Though the opinion was unanimous, it leaves open the question of whether a particular fee is permissible, to wit, whether a particular fee meets constitutional muster, i.e, whether it has an "“‘essential nexus’” to the government’s land-use interest and has “‘rough proportionality’” to a property’s impact on that interest." (Concurrence by J. Gorsuch, p. 1.)
Of course, if a legislature or similar body may impose an unlimited "fee" upon someone wishing to build a single home, under the rubric that limitations on such fees do not apply to legislative enactments, then the Fifth Amendment "takings clause" has no effect as long as the law classifies the taking as a legislatively-mandated "fee."
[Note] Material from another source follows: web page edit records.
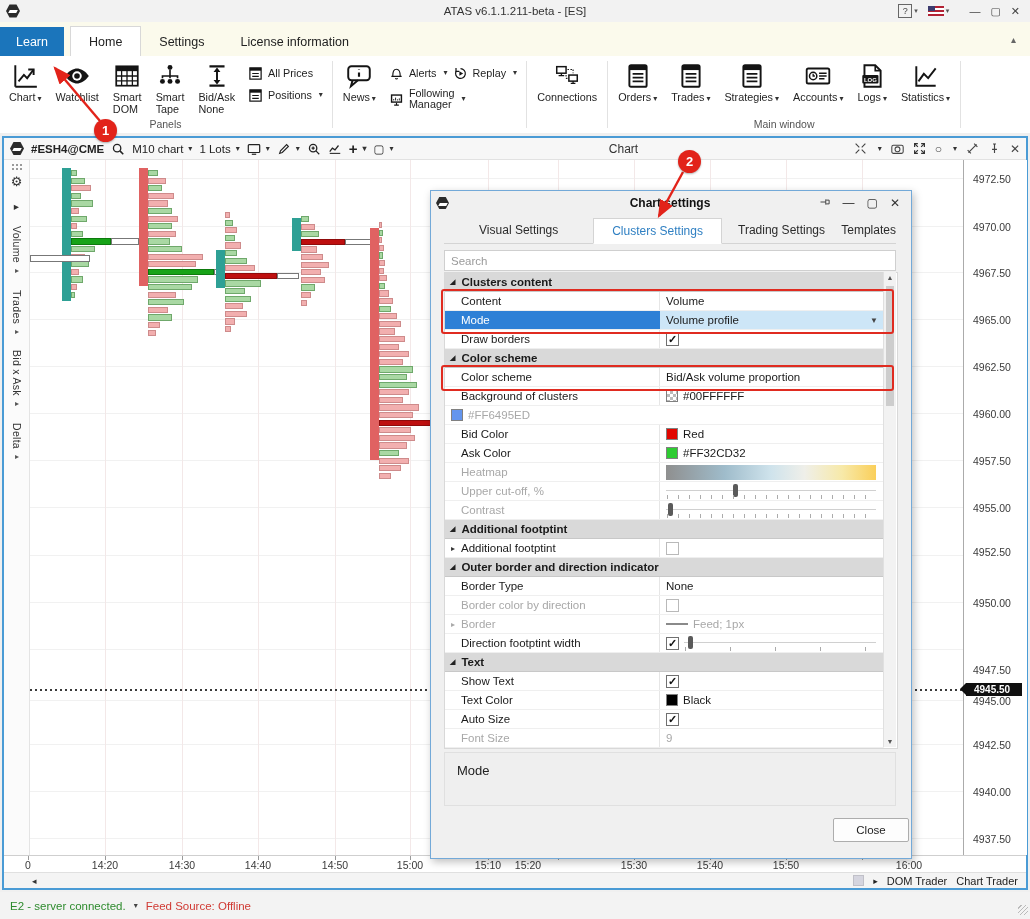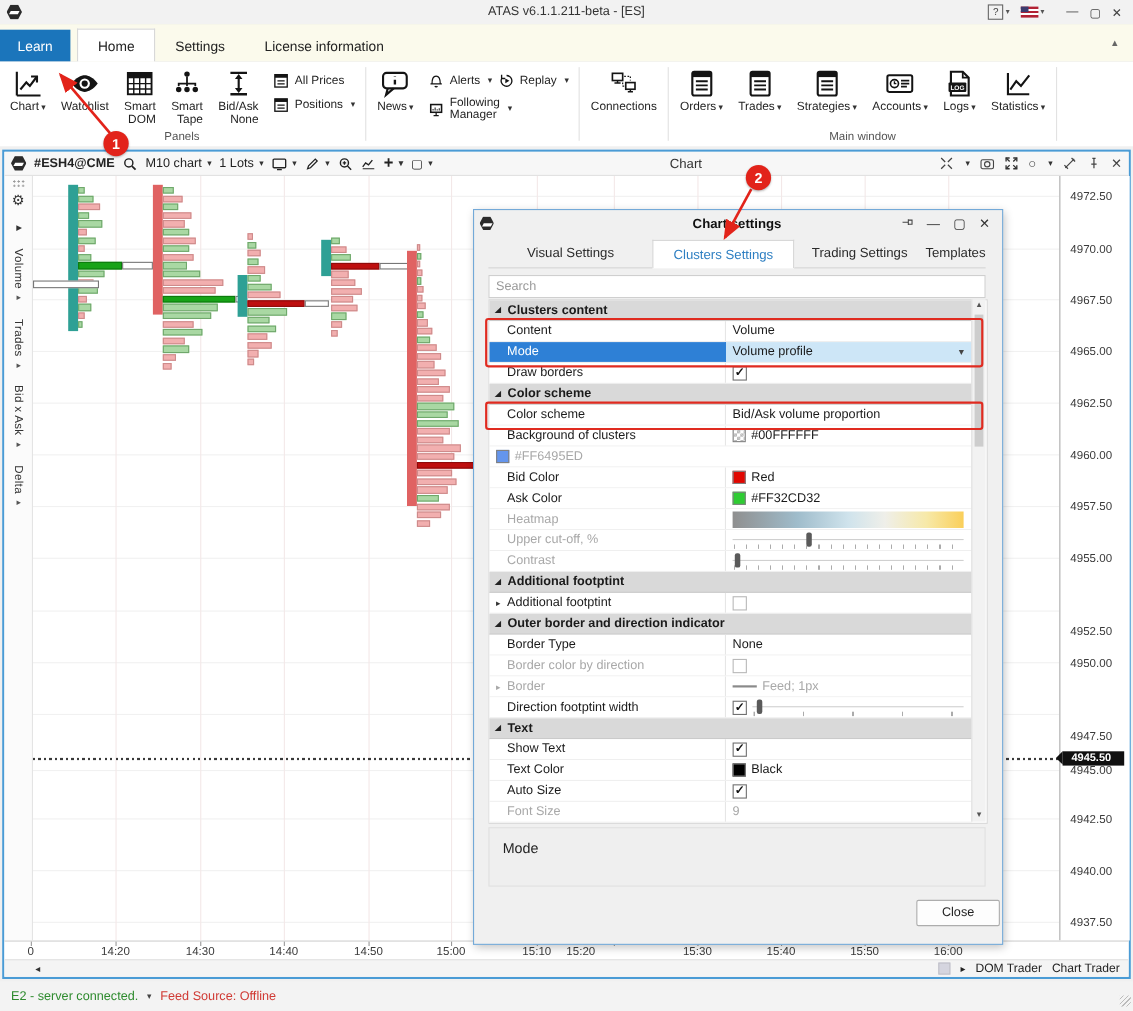--- a/index.html
+++ b/index.html
@@ -30,7 +30,7 @@
   .rsep{width:1px;background:#E2E2E2;margin:5px 1px;}
   .rbtn{display:flex;flex-direction:column;align-items:center;padding:2px 7px;gap:1px;}
   .rbtn .icn svg{width:28px;height:28px;display:block;}
-  .rlab{font-size:10.8px;color:#1f1f1f;text-align:right;white-space:pre-line;line-height:1.12;}
+  .rlab{font-size:10.8px;color:#1f1f1f;text-align:left;white-space:pre-line;line-height:1.12;}
   .dd{font-size:8px;color:#333;margin-left:2px;}
   .rstack{display:flex;flex-direction:column;gap:7px;padding:6px 6px 0;}
   .rrow{display:flex;align-items:center;gap:5px;font-size:10.8px;color:#1f1f1f;white-space:pre-line;line-height:1.05;}

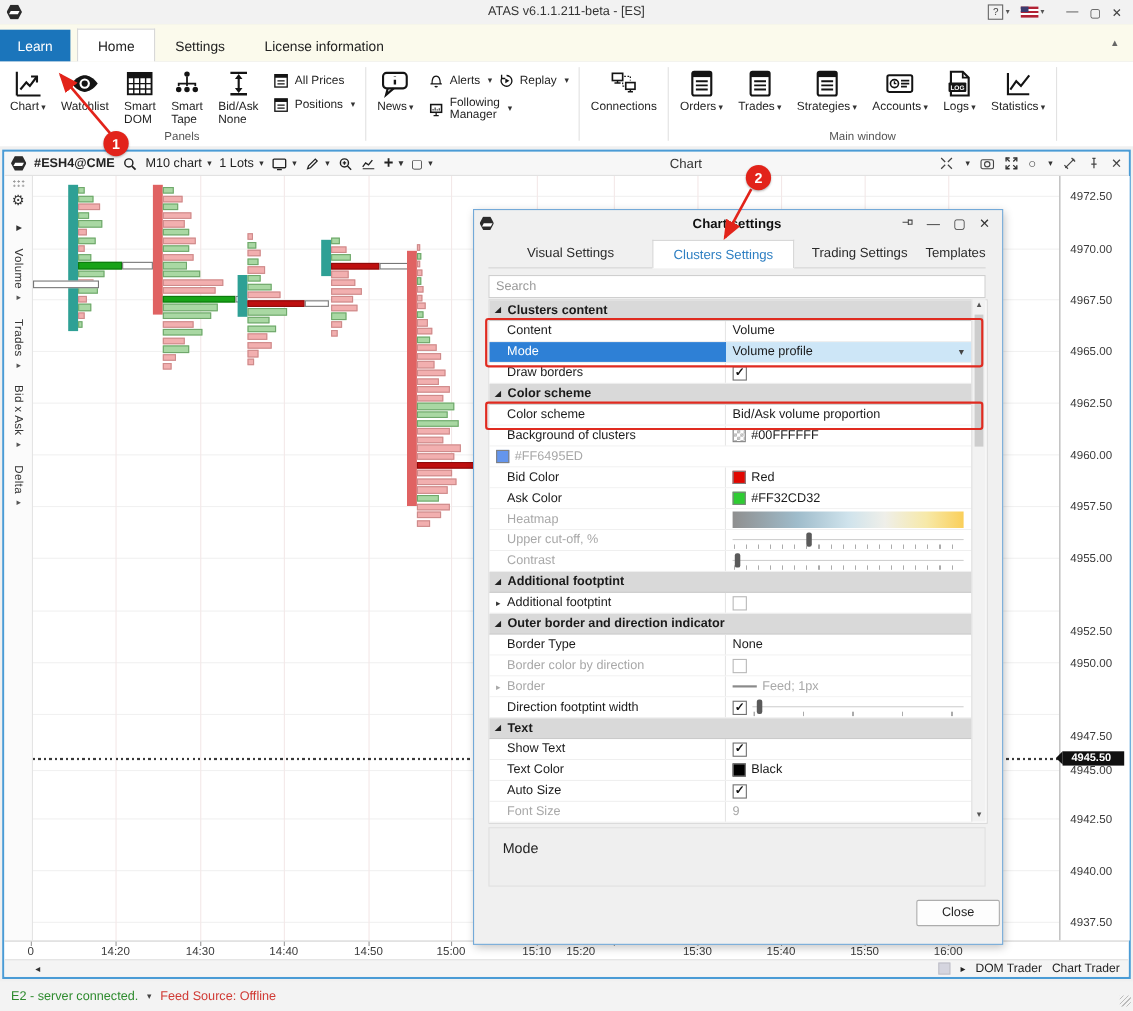--- a/index.html
+++ b/index.html
@@ -606,7 +606,7 @@
       <div class="plabel" style="top: 248px;">4960.00</div>
       <div class="plabel" style="top: 295px;">4957.50</div>
       <div class="plabel" style="top: 342px;">4955.00</div>
-      <div class="plabel" style="top: 408px;">4952.50</div>
+      <div class="plabel" style="top: 386px;">4952.50</div>
       <div class="plabel" style="top: 437px;">4950.00</div>
       <div class="plabel" style="top: 504px;">4947.50</div>
       <div class="plabel" style="top: 535px;">4945.00</div>

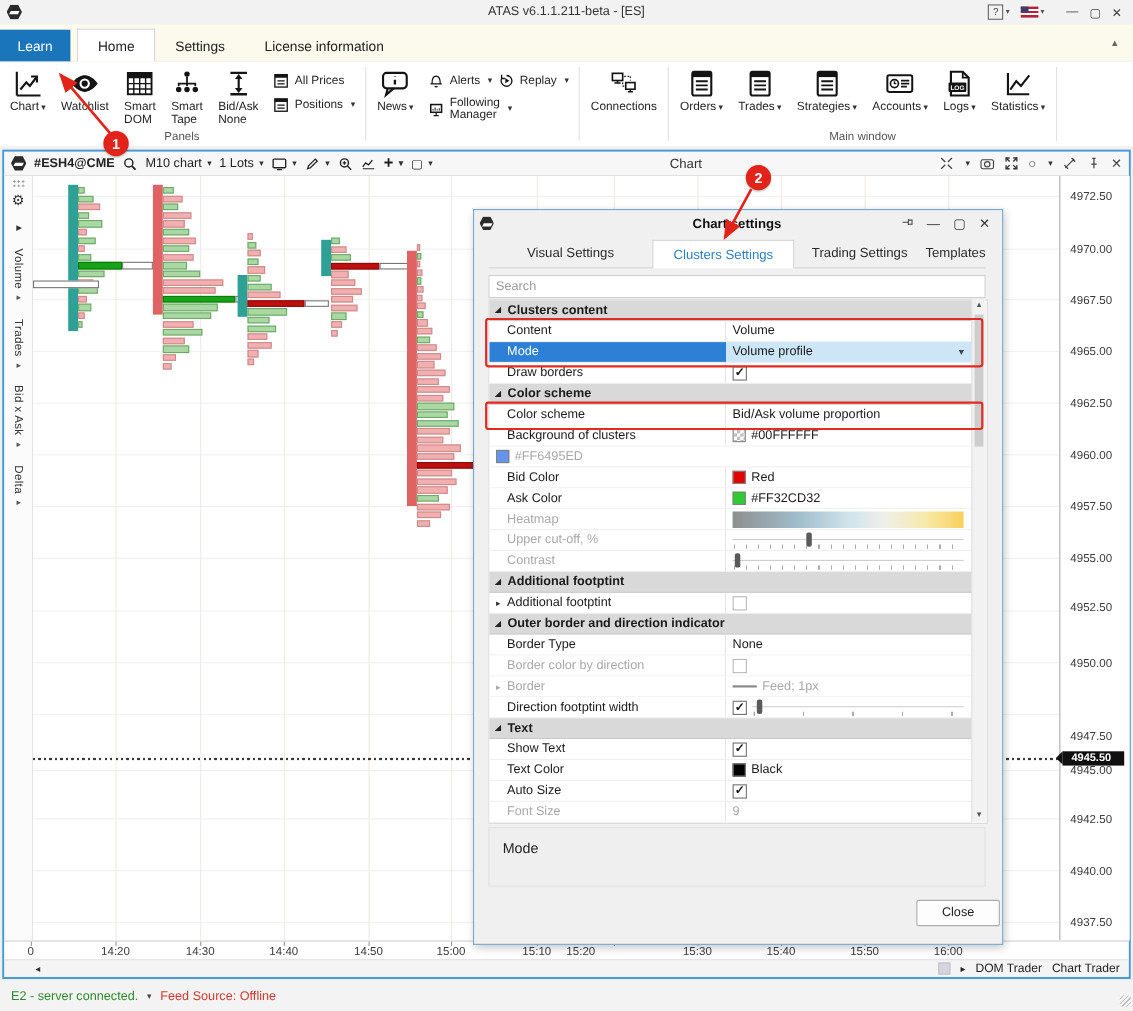--- a/index.html
+++ b/index.html
@@ -640,7 +640,7 @@
       <div class="ttick" style="left: 782px;"></div>
       <div class="tlabel" style="left: 782px;">15:50</div>
       <div class="ttick" style="left: 858px;"></div>
-      <div class="tlabel" style="left: 858px;">16:00</div>
+      <div class="tlabel" style="left: 905px;">16:00</div>
     </div>
 
   <div id="hscroll" class="abs">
As noted in his concurrence, Justice Gorsuch is of the opinion whether a fee is a "taking" does not depend upon whether it is imposed upon a single property or a class of properties as the same constitutional rules apply to the rights of the "many" as they do to the "few." Justice Gorsuch notes the majority opinion leaves this question for another day:
The Court notes but does not address a separate question: whether the Nollan/Dolan test operates differently when an alleged taking affects a “class of properties” rather than “a particular development.” (Id.)
Indeed, the concurrence of Justice Kavanaugh, to which Justices Kagan and Jackson joined, recognizes this issue has not been resolved. However, Justice Kavanaugh takes the view the Sheetz opinion does not prohibit local government from tailoring land-use fees based upon the effect of an entire development in toto rather than requiring that the fee have a nexus to the effect of a single property owner.
Finally, the role of the Pacifica Legal Foundation must be noted. As did the Cato Institute, Pacifica filed an amicus curiae brief. If it were not for the efforts of his own counsel and these "friends of the court, Mr. Sheetz might still be stuck paying a nearly $24,000 "traffic fee" to build what the Supreme Court termed "a modest prefabricated house" for his wife and grandson.